The Financial Conduct Authority told advisers it does not expect them to be "charities" but cautions firms to avoid conflicts of interest when charging decumulation clients on a percentage basis.
Speaking at the Personal Finance Society's annual conference, the regulator's head of life insurance and financial advice supervision Debbie Gupta said advisers charges should be fair, the FT Adviser reports.
She said: "Everyone should be paid a fair amount for the services that they provide - but we do expect you to consider the conflicts that will arise, including how you structure your charges to ensure this does not lead to consumers suffering harm.
So how does your charging structure work and is it future-proofed against that evolving market?"
"Take for example the charges on ongoing advice. Most advisers that we see are charging a percentage of the client's assets and this structure works well for clients who are building their wealth.
"Is it the right structure for people who are withdrawing their assets?
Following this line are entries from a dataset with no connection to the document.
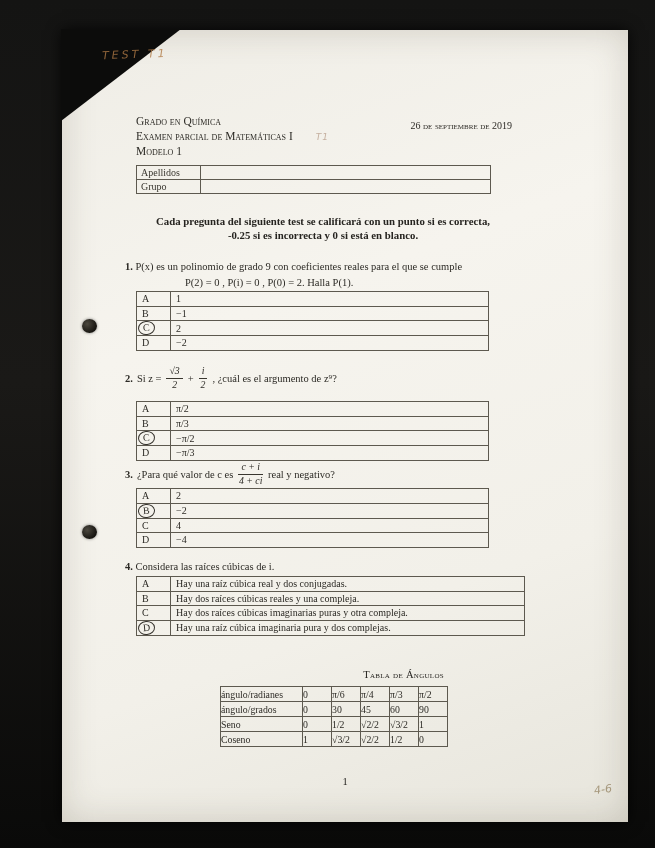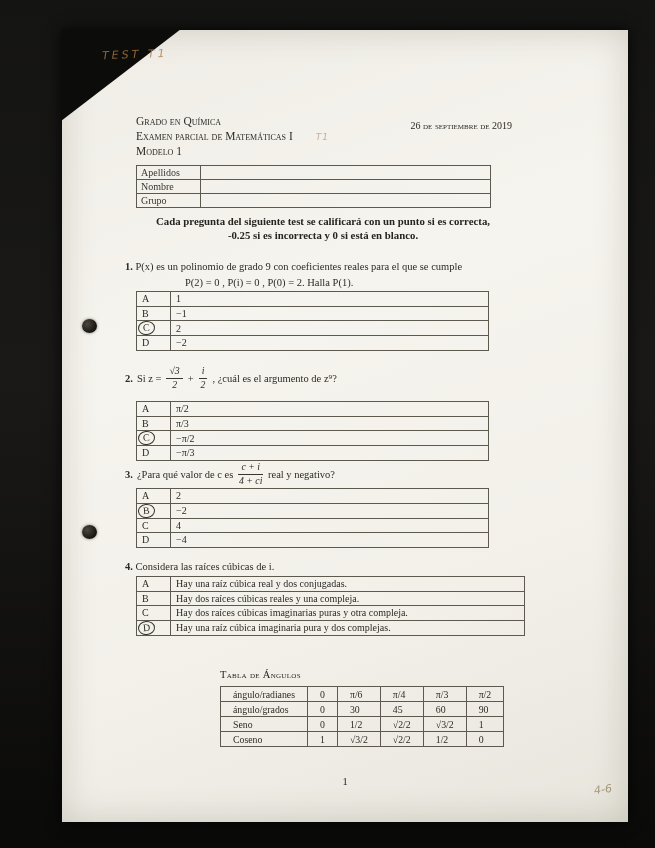--- a/index.html
+++ b/index.html
@@ -106,10 +106,6 @@
       <td class="form-blank"></td>
     </tr>
     <tr>
-      <td class="form-label">Nombre</td>
-      <td class="form-blank"></td>
-    </tr>
-    <tr>
       <td class="form-label">Grupo</td>
       <td class="form-blank"></td>
     </tr>

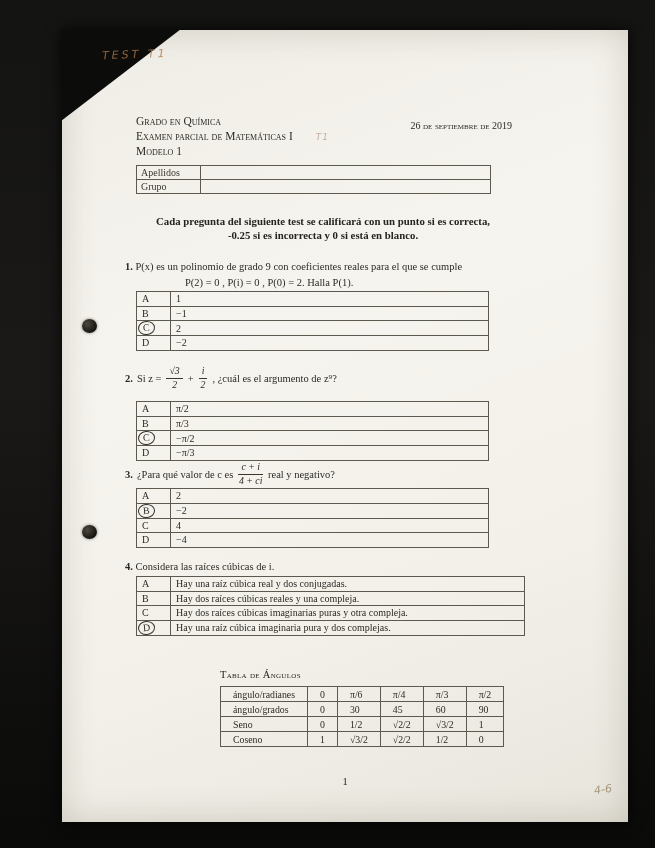--- a/index.html
+++ b/index.html
@@ -71,7 +71,7 @@
   .circled { display:inline-block; border:1.4px solid #35322c; border-radius:50%;
     padding:0 4px 1px; margin-left:-4px; transform:rotate(-5deg); }
 
-  .angle-title { position:absolute; left:158px; top:639px; width:224px; text-align:left;
+  .angle-title { position:absolute; left:158px; top:639px; width:224px; text-align:right;
     font-size:10.5px; letter-spacing:.3px; }
   .angle-table { position:absolute; left:158px; top:656px; }
   .angle-table td { border:1px solid #5d594f; height:15px; font-size:9.8px; padding:0 12px; color:#2c2a25; }

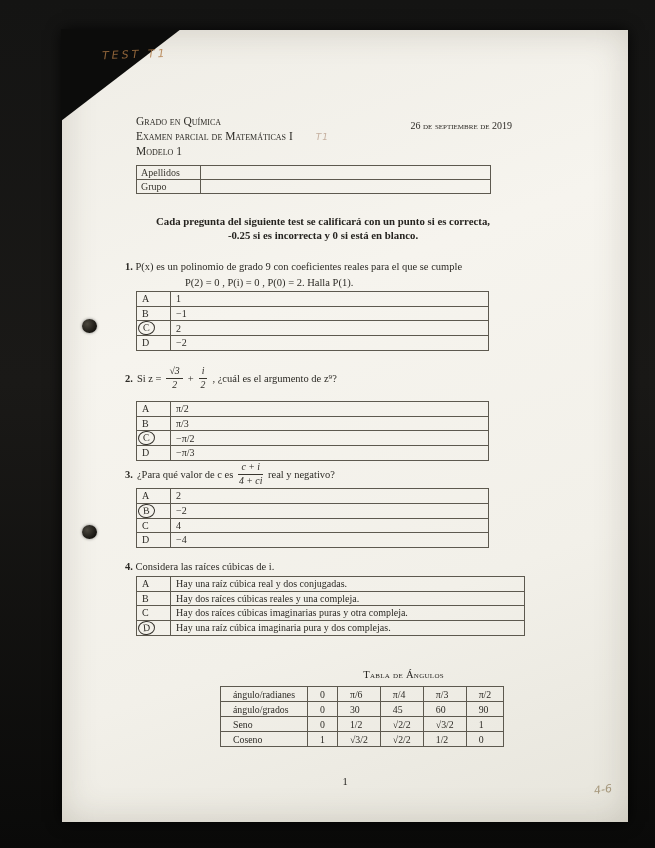--- a/index.html
+++ b/index.html
@@ -74,7 +74,7 @@
   .angle-title { position:absolute; left:158px; top:639px; width:224px; text-align:right;
     font-size:10.5px; letter-spacing:.3px; }
   .angle-table { position:absolute; left:158px; top:656px; }
-  .angle-table td { border:1px solid #5d594f; height:15px; font-size:9.8px; padding:0 12px; color:#2c2a25; }
+  .angle-table td { border:1px solid #5d594f; height:15px; font-size:9.8px; padding:0 0; color:#2c2a25; }
   .at-label { width:82px; }
   .at-cell { width:29px; }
Each withdrawal reduces the level of fee you receive and over time that fee income can drop significantly."
Gupta added: "At the same time, client circumstances may be getting more complex - as they age they become more vulnerable, they may be less able to visit you in your offices and they may need more care from you.
"We would be really concerned if long standing clients were priced out of advice just at the point when they need you the most.
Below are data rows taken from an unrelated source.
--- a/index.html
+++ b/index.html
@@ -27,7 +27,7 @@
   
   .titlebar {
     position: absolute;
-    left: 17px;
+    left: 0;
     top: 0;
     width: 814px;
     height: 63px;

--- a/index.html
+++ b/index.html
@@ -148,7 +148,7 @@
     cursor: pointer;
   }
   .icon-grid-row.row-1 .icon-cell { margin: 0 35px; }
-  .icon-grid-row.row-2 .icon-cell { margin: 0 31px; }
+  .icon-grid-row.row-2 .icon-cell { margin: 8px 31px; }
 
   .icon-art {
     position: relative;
"After all helping people make decisions on withdrawing assets for use in retirement is as essential as advising on how to invest those assets.
"So how does your charging structure work and is it future-proofed against that evolving market?"
Gupta also highlighted that issues remain in the defined benefit transfer advice market as firms fail to take on board the regulator's guidance.
She said many cases were still arising with uncertain income levels for clients or where blended solutions had not been considered.